- What this task involves -
With the pictures omitted, write out all of the listing exactly.

- Information supplied -
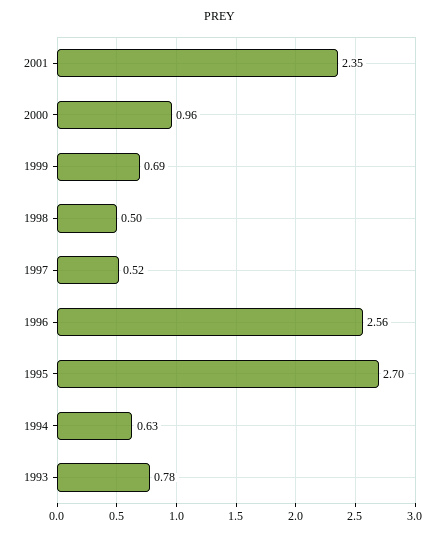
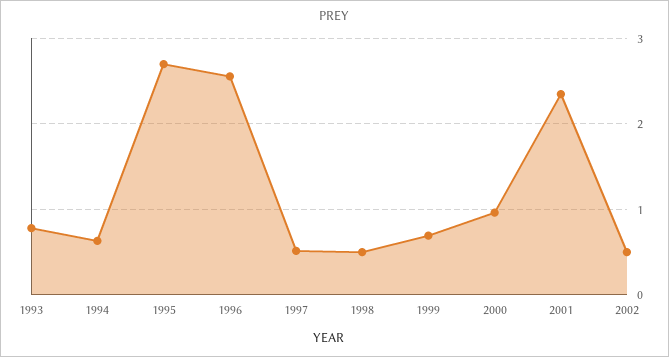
2002: none -> 0.5

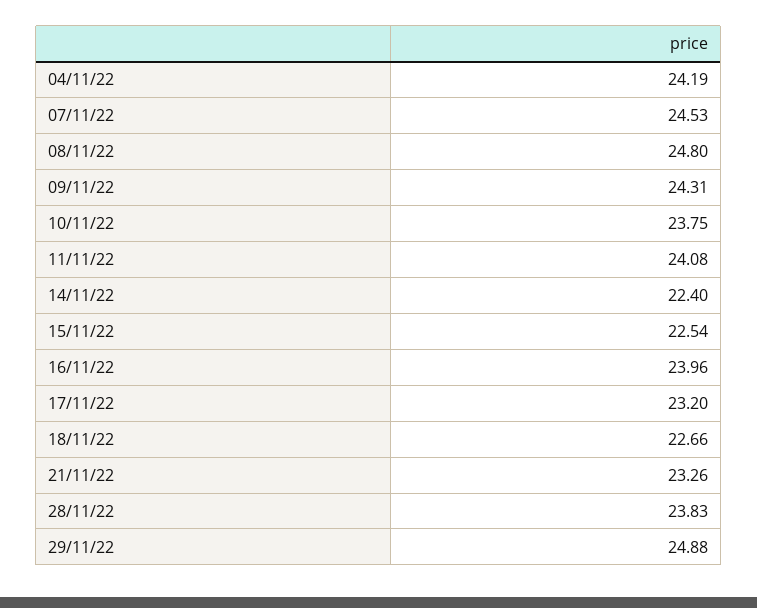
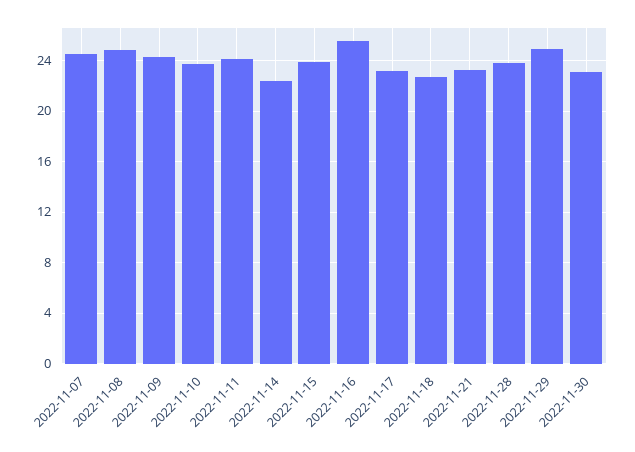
04/11/22: 24.19 -> none
15/11/22: 22.54 -> 24
16/11/22: 23.96 -> 25.5
2022-11-30: none -> 23

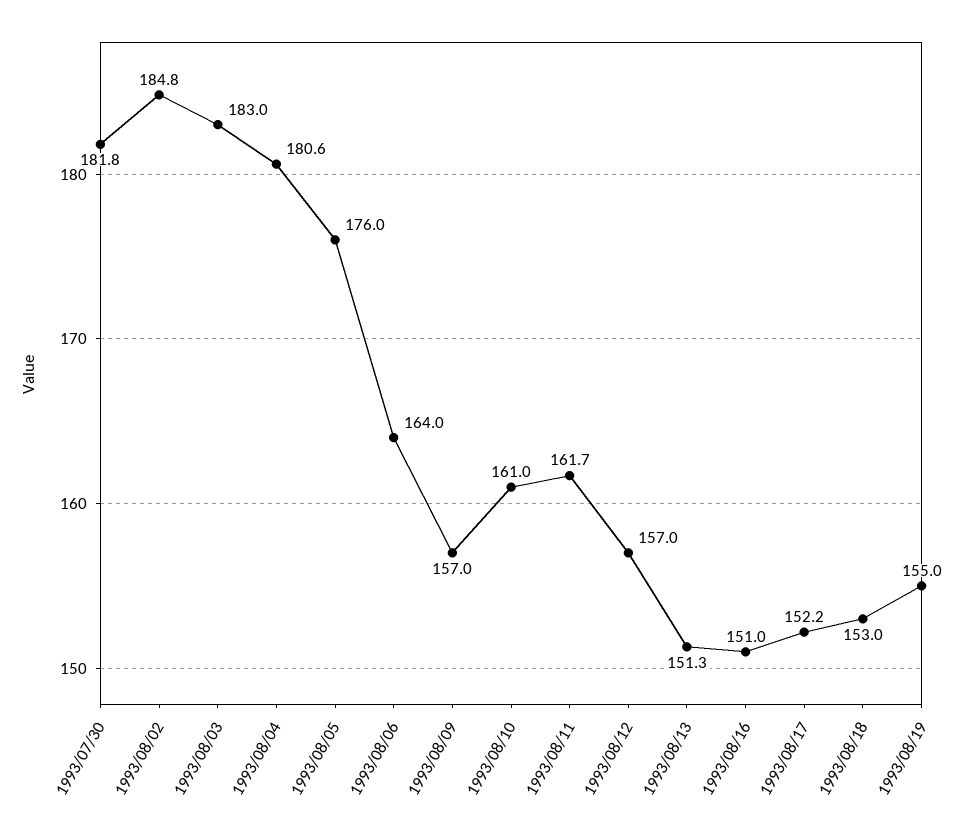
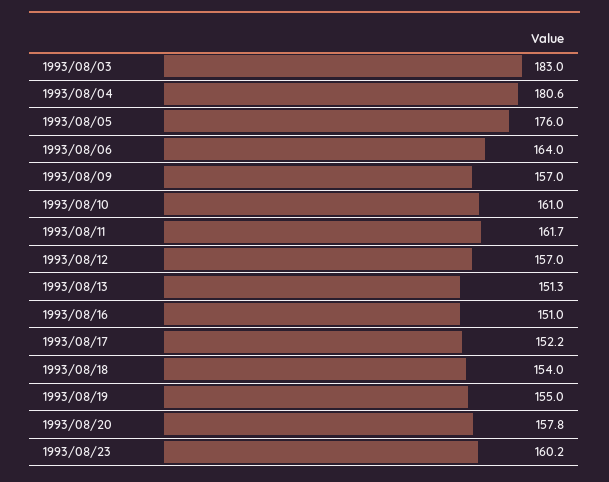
1993/07/30: 181.8 -> none
1993/08/02: 184.8 -> none
1993/08/18: 153 -> 154
1993/08/20: none -> 157.8
1993/08/23: none -> 160.2

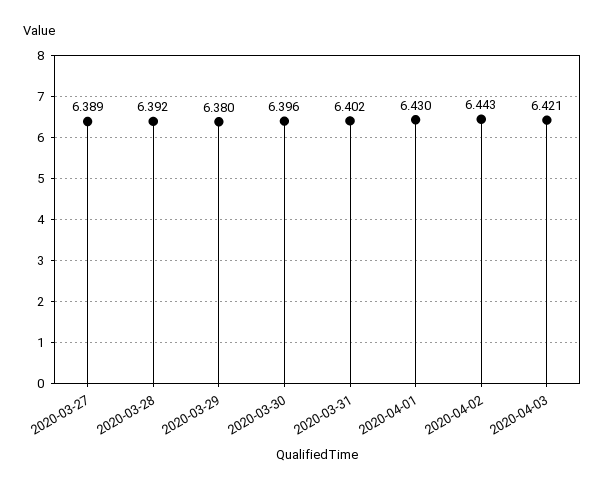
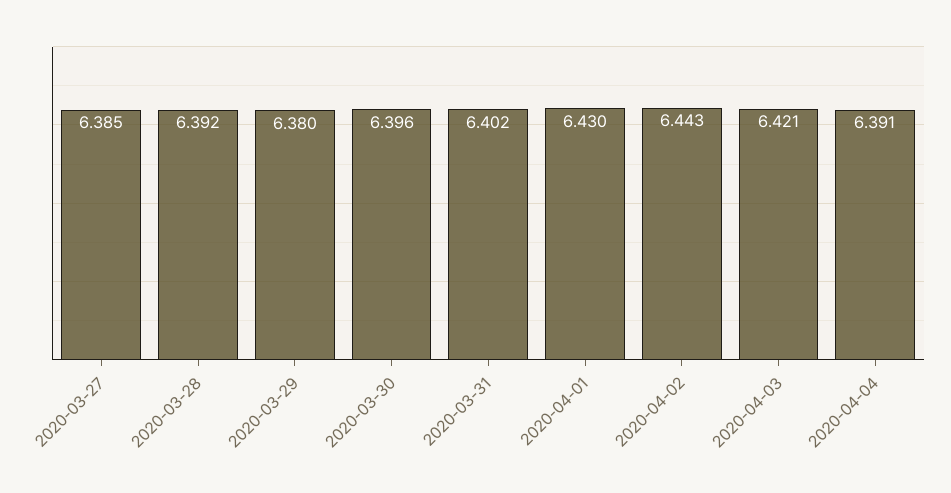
2020-03-27: 6.389 -> 6.385
2020-04-04: none -> 6.391

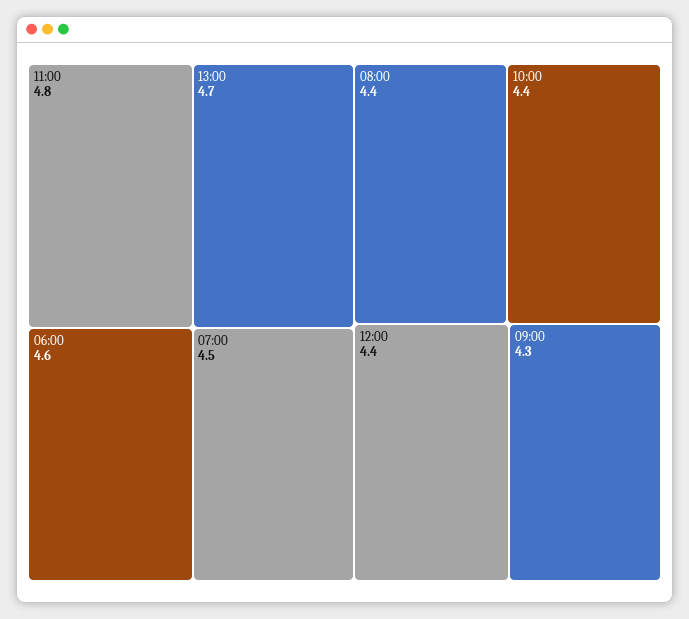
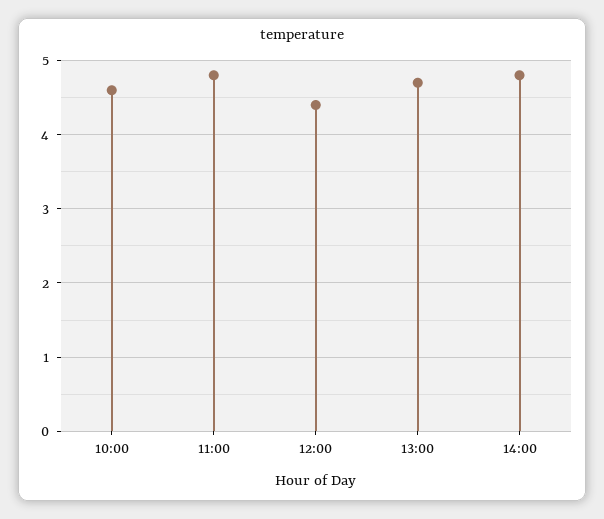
06:00: 4.6 -> none
07:00: 4.5 -> none
08:00: 4.4 -> none
10:00: 4.4 -> 4.6
09:00: 4.3 -> none
14:00: none -> 4.8

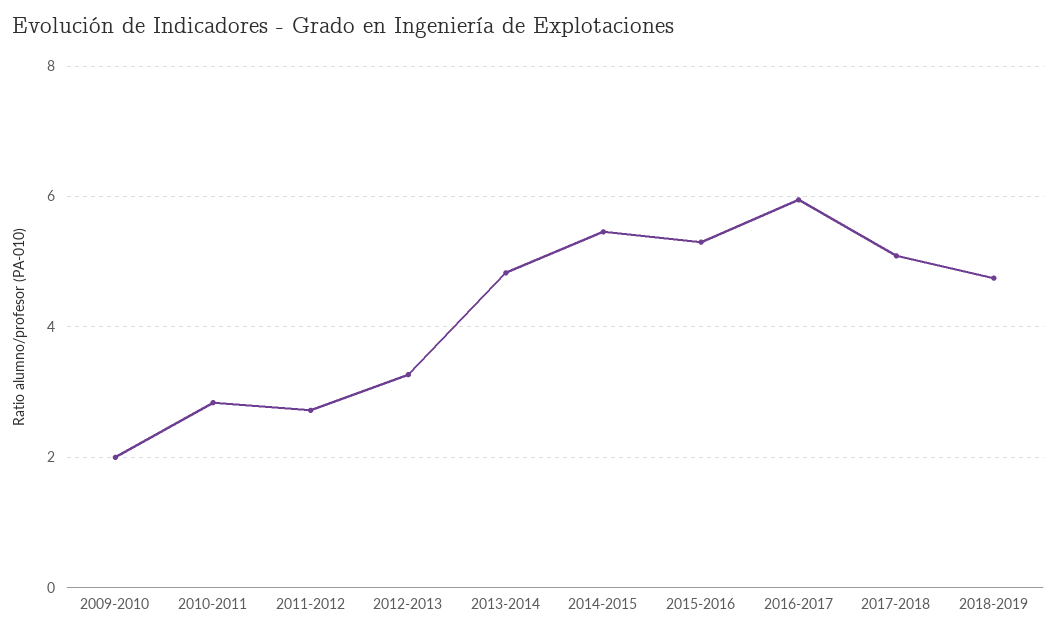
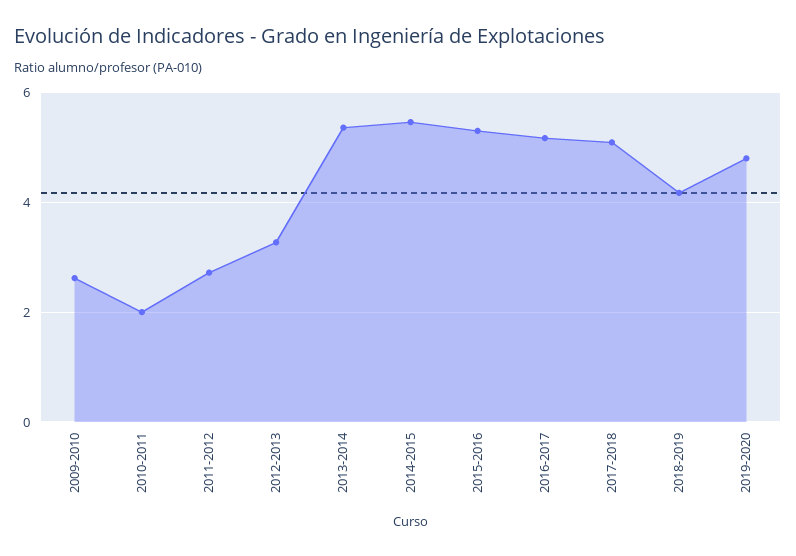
2009-2010: 2 -> 2.6
2010-2011: 2.8 -> 2
2013-2014: 4.8 -> 5.4
2016-2017: 6 -> 5.2
2018-2019: 4.8 -> 4.2
2019-2020: none -> 4.8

- Solution -
2002: none -> 0.5

04/11/22: 24.19 -> none
15/11/22: 22.54 -> 24
16/11/22: 23.96 -> 25.5
2022-11-30: none -> 23

1993/07/30: 181.8 -> none
1993/08/02: 184.8 -> none
1993/08/18: 153 -> 154
1993/08/20: none -> 157.8
1993/08/23: none -> 160.2

2020-03-27: 6.389 -> 6.385
2020-04-04: none -> 6.391

06:00: 4.6 -> none
07:00: 4.5 -> none
08:00: 4.4 -> none
10:00: 4.4 -> 4.6
09:00: 4.3 -> none
14:00: none -> 4.8

2009-2010: 2 -> 2.6
2010-2011: 2.8 -> 2
2013-2014: 4.8 -> 5.4
2016-2017: 6 -> 5.2
2018-2019: 4.8 -> 4.2
2019-2020: none -> 4.8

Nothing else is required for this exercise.